(Revision comparison data)

---*---

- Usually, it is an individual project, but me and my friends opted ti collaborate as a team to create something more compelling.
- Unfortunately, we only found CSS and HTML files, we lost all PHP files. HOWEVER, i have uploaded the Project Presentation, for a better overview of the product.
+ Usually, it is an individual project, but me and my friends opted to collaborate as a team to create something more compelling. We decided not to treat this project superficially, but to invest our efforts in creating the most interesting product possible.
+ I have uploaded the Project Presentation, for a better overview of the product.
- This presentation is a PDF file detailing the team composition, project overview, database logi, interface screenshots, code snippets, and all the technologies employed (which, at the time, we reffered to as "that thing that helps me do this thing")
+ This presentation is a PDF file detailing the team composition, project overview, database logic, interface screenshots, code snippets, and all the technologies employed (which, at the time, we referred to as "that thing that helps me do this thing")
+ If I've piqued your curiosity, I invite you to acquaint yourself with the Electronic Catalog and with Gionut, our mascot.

---*---

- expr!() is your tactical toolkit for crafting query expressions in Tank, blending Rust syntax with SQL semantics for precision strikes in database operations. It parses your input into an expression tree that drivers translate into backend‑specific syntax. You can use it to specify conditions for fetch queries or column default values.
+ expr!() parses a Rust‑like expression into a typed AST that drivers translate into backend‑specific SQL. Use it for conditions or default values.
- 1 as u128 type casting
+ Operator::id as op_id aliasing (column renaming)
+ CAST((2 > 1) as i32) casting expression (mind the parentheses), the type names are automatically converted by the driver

---*---

Your answer should be the lines above from the one containing "- Usually, it" through the one containing "- Unfortunately, we", copied exactly and with both ends kept.

- Usually, it is an individual project, but me and my friends opted ti collaborate as a team to create something more compelling.
- Unfortunately, we only found CSS and HTML files, we lost all PHP files. HOWEVER, i have uploaded the Project Presentation, for a better overview of the product.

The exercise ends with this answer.